Miss Allison Smith of Brookline said she and her escort, undecided whether to go dancing at the Grove or at a hotel, tossed a coin — and the hotel won.
And S.H. Rosenberg, also of Brookline, declared that when he and his wife started out for a night's entertainment with a group of friends, "everybody but my wife wanted to go to Cocoanut Grove — she wanted to go to the Mayfair."
"She held out and won," he said, "and without question probably saved our lives."
City Orders Survey of Clubs to Avert Any Disaster Here.
With the horror of the Boston fire fresh in their minds, city officials yesterday began making certain that "it can't happen here," with these speedy actions:
1. Demand that an immediate survey of Los Angeles cafes, night clubs and theaters be made to insure public safety, particularly in the use of inflammable "party" decorations, was sounded in the City Council.
2. Fire Chief John H. Alderson declared he would instruct his fire prevention squad to crack down on cafe and night club owners using illegal draperies or decorations which might burst into flame.
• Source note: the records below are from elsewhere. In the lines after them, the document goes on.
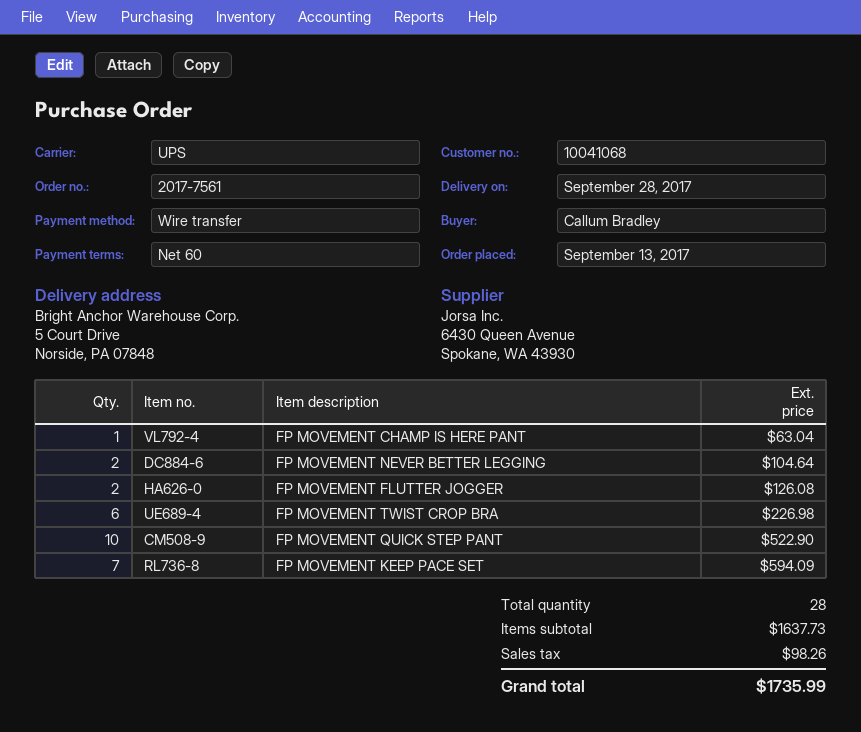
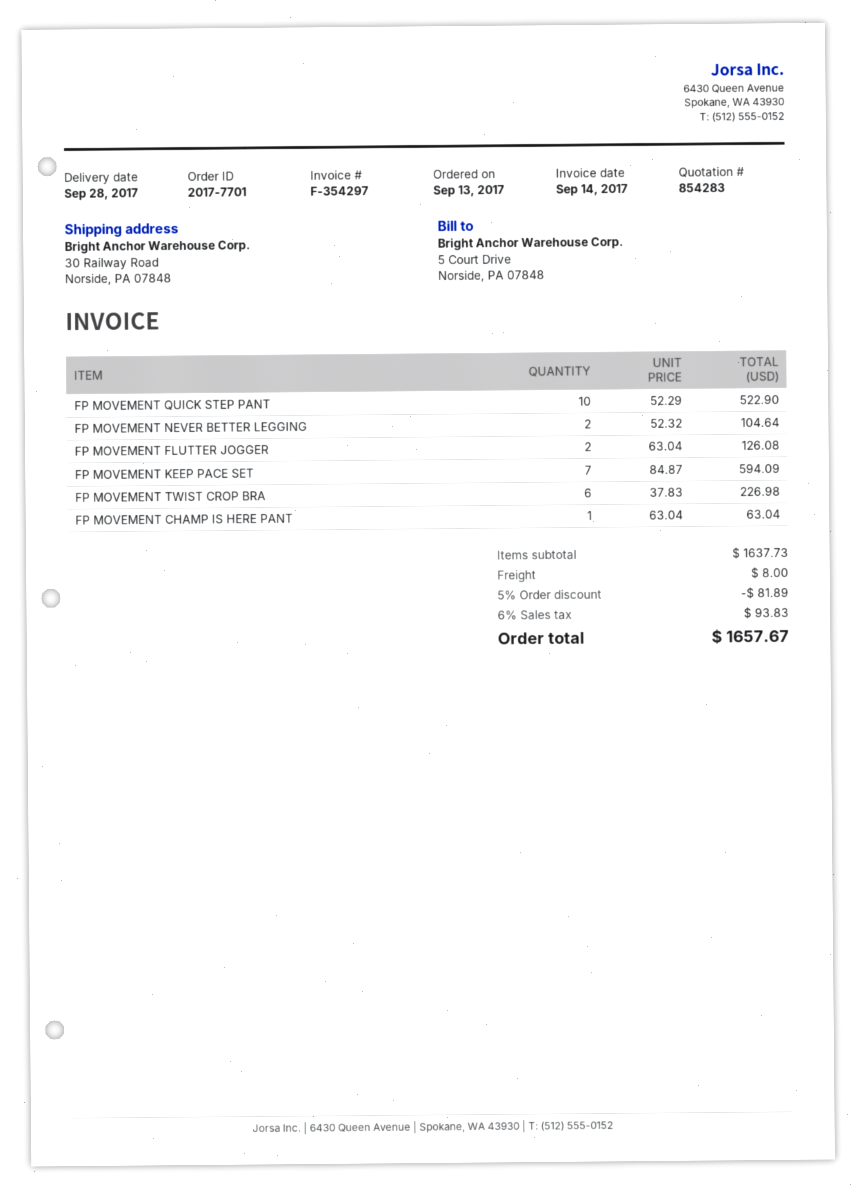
order number: 2017-7561 -> 2017-7701
ship to: 5 Court Drive, Norside, PA 07848 -> 30 Railway Road, Norside, PA 07848
discount: none -> 5% = 81.89
shipping: none -> 8.00
tax: 98.26 -> 93.83
total: 1735.99 -> 1657.67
3. City Building Superintendent G.E. Morris instructed his inspectors to make an immediate check of all night clubs, bars and theaters to make certain that city building laws are being followed as to entrances, exits and the use of revolving doors.
Councilman Roy Hampton introduced the resolution asking that the survey cover all places of amusement "to insure full public protection."
Fire Chief Alderson asserted the use of inflammable decorations and hangings has been outlawed for many years.
"However," he said, "I am instructing my fire prevention squad to be particularly vigilant during this holiday season and to make doubly certain no decorations are used which might easily be ignited."